Salah satu inskripsi kuno yang ditemukan pada tahun 1881 di kota Zabad, sebelah tenggara kota Allepo (Arab: Halab), sebuah kota di Syria sekarang, meneguhkan dalil tersebut. Inskripsi Zabad ini telah dibuktikan tanggalnya berasal dari zaman sebelum Islam, tepatnya tahun 512. Menariknya, inskripsi ini diawali dengan perkataan Bism-al-lah, "Dengan Nama al-lah" (bentuk singkatnya: Bismillah, "Dengan Nama Allah"), dan kemudian diusul dengan nama-nama orang Kristen Syria. Bunyi lengkap inskripsi Arab Kristen ini dapat direkonstruksi sebagai berikut:"Bism' al-lah: Serjius bar 'Amad, Manaf wa Hani bar Mar al-Qais, Serjius bar Sa'd wa Sitr wa Sahuraih.
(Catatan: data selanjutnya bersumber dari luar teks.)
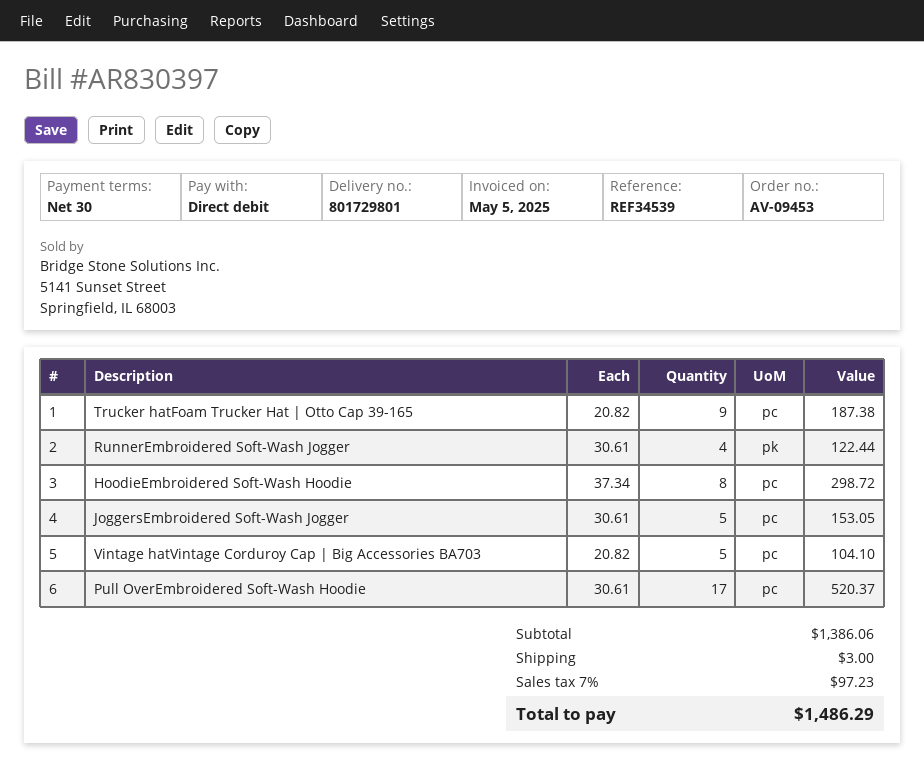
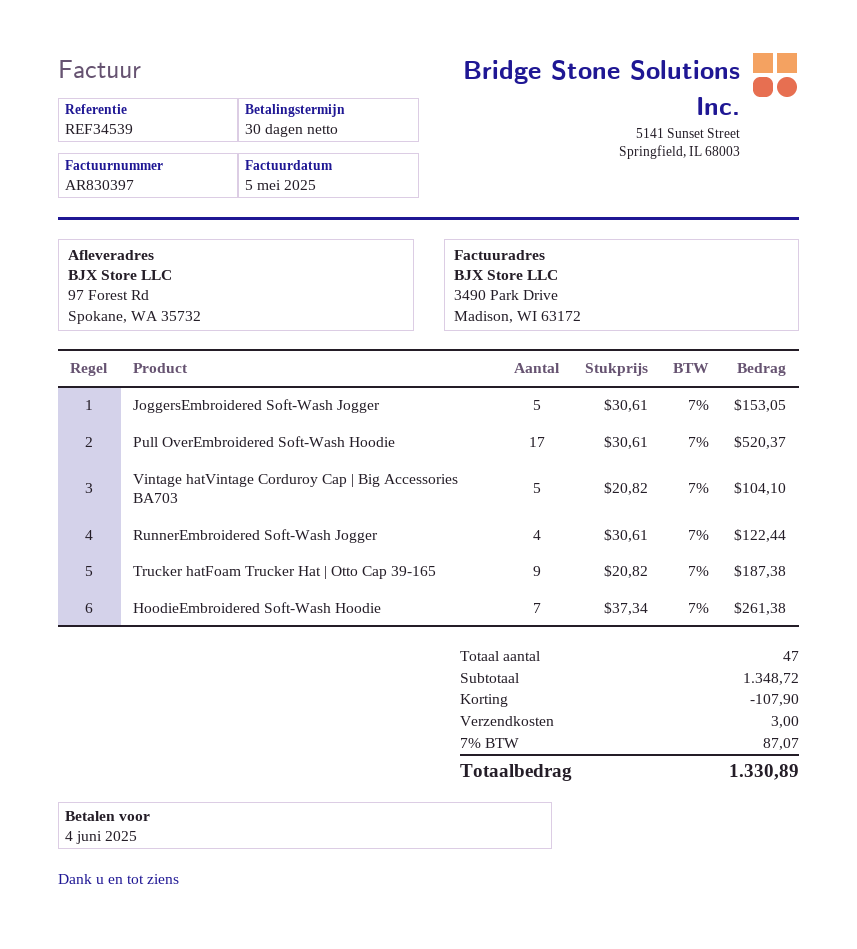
HoodieEmbroidered Soft-Wash Hoodie: 8 x 37.34 = 298.72 -> 7 x 37.34 = 261.38
subtotal: 1386.06 -> 1348.72
discount: none -> 107.90
tax: 7% = 97.23 -> 7% = 87.07
total: 1486.29 -> 1330.89

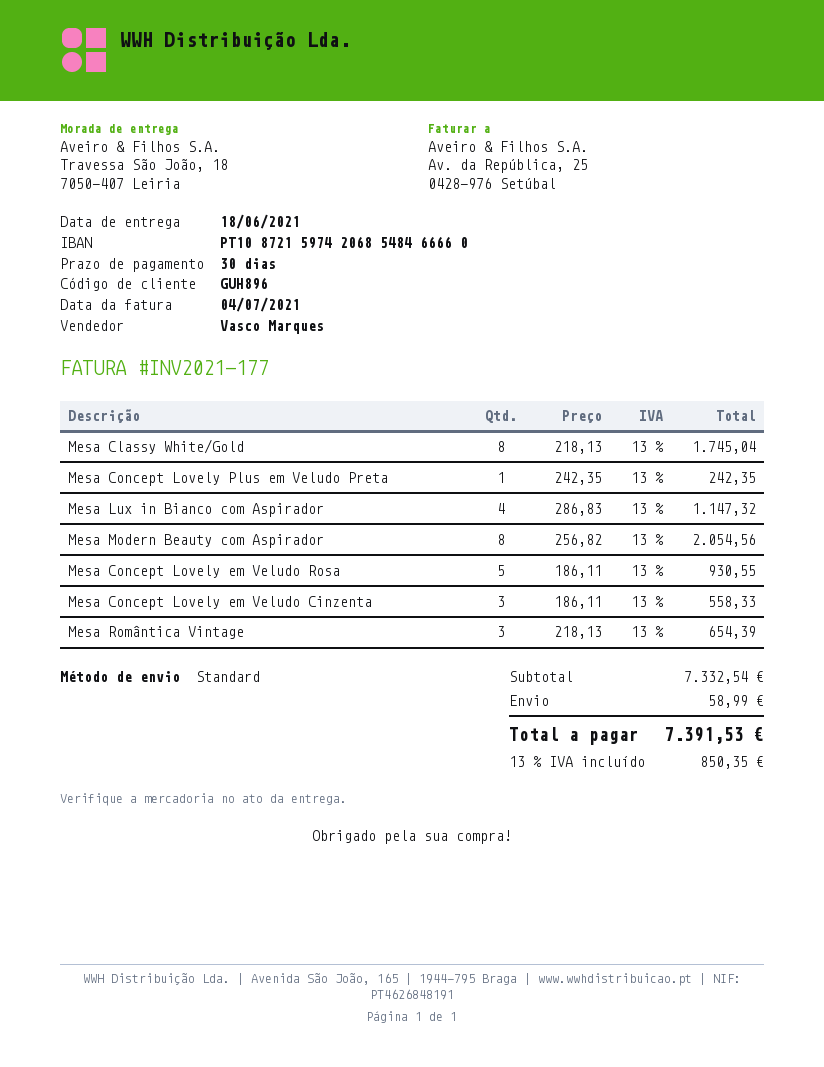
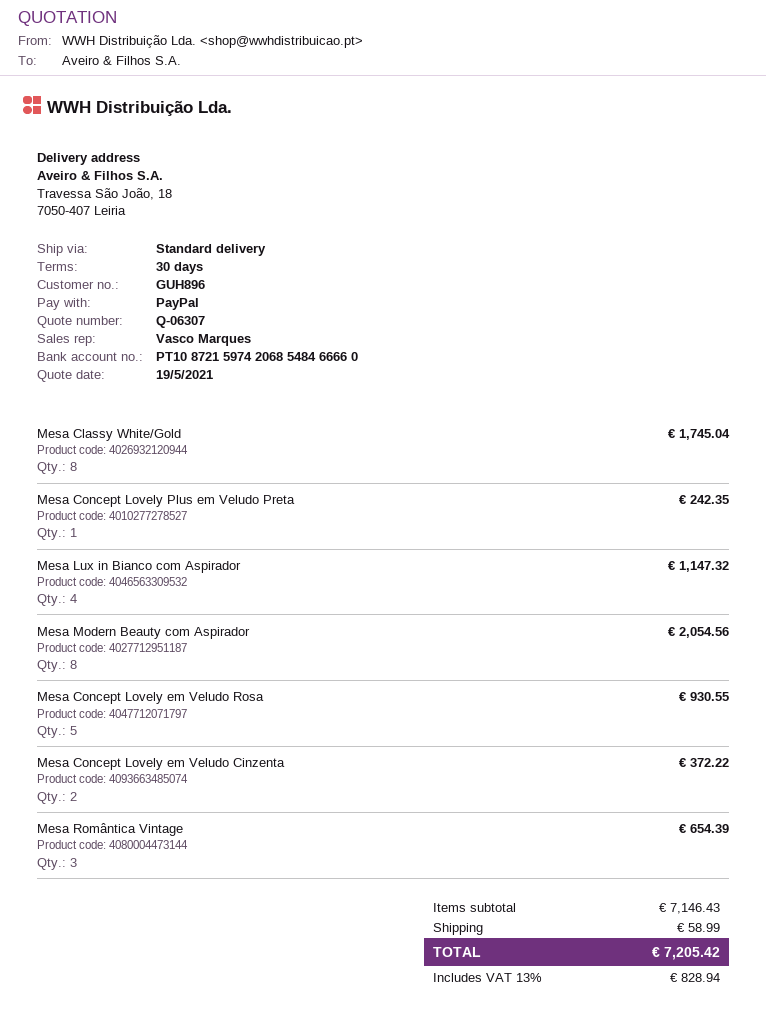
Mesa Concept Lovely em Veludo Cinzenta: 3 for 558.33 -> 2 for 372.22
subtotal: 7332.54 -> 7146.43
tax: 13% = 850.35 -> 13% = 828.94
total: 7391.53 -> 7205.42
Terjemahannya : Dengan Nama Allah: Sergius putra Amad, Manaf dan Hani putra Mat al-Qais, Sergius putra Sa'ad, Sitr dan Shauraih. 

Salah seorang pakar yang membahas kajian ini adalah Yasin Hamid al-Safadi. Kajian ini bisa dibaca dalam The Islamic Calligraphy. Inskripsi pra-Islam lainya yang ditemukan di Ummul Jimal dari pertengahan abad ke-6 Masehi membuktikan bahwa berbeda dengan yang terjadi di Arab selatan, di sekitar Syria nama 'Allah' disembah secara benar. Inskripsi Ummul Jimmal diawali dengan kata-kata Allah ghafran (Allah mengampuni).Bahkan menurut Spencer Trimingham, dalam bukunya Christianity among the Arabs in the pre-Islamic Times, membuktikan bahwa pada tahun yang sama dengan diadakannya Majma' (Konsili) Efesus (431), di wilayah suku Arab Hartis (Yunani: Aretas ) dipimpin seorang uskup yang bernama 'Abd Allah (Hamba Allah). Dari bukti-bukti arkeologis ini, jelas bahwa sebutan Allah sudah dipakai di lingkungan Kristen sebelum zaman Islam yang dimaknai sebagai sebutan bagi Tuhan Yang Mahaesa, Pencipta langit dan bumi. 

Tentu saya memahami bahwa perjalanan waktu mampu merubah yang asli melenceng jauh. Yang otentik bergeser dari sumber awalnya. Konsep iman dan ketuhanan pun bisa mengalami perubahan. Ribuan perjalanan jaman membuat agama bisa menjadi mitos dan legenda. Apa yang disebut sejarah, acapkali hanya berupa mitos, legenda dan kisah-kisah semata. Bisa saja Plato, Sokrates dan Aristoteles merupakan pribadi-pribadi bijak nan arif. Bisa saja mereka selevel Lukman Hakim, manusia bijak sebagaimana al-Qur’an kisahkan. Sangat terbuka bila Hindu merupakan agama langit. Tripitaka dan Dhammapala merupakan Kitab Suci. Bisa saja Sidharta Gautama adalah Nabi dan penerima wahyu. Bisa saja Khong Hucu adalah pribadi bijak penuh hikmah.Sudah pasti al-Qur’an mengisahkan kehadiran para Nabi dan Rasul. Sebagian kecil disebutkan, sebagian besar tidak dikisahkan. Rasul Muhammad jelas menandaskan ada ratusan Nabi yang diutus sesuai budaya dan bahasa umat masing-masing.

Akhirnya, atas elaborasi yang sangat ringkas ini, kita menyayangkan pemerintah Malaysia dan Brunei Darussalam membuat larangan, bahkan UU dan memberi sanksi kepada non-muslim yang menyeru Tuhan mereka dengan panggilan Allah. Kedua Negara ini terlihat minim wawasan, kurang mendalam kajian literature dan jelas sangat tidak bijak. Bagaimana mungkin seruan yang gratis, terbuka dan tersaji secara bebas diklaim sepihak hanya milik agama Islam? Bukankah hal itu mempersempit ruang dakwah dan membatasi rahmat Allah yang tak terhingga bagi alam semesta? Tidakkah itu bertentangan dengan semangat al-Qur’an dan Sunnah Nabi sendiri? Bukankah hal itu mengada-ngada dan sikap ekstrim (ghuluw) yang al-Qur’an dan Sunnah sendiri tidak melakukan dan melarangnya? Bukankah hal itu jelas-jelas mencerminkan bentuk dakwah yang tidak cerdas dan tambah membuat citra Islam corang-moreng di mata dunia? Bukankah itu cermin jiwa kerdil, inferior yang terpendam dan sikap keislaman yang tidak dewasa dan rendah kualitas? Keindahan Islam memang dirusak dan diporak-porandakan oleh pemeluknya.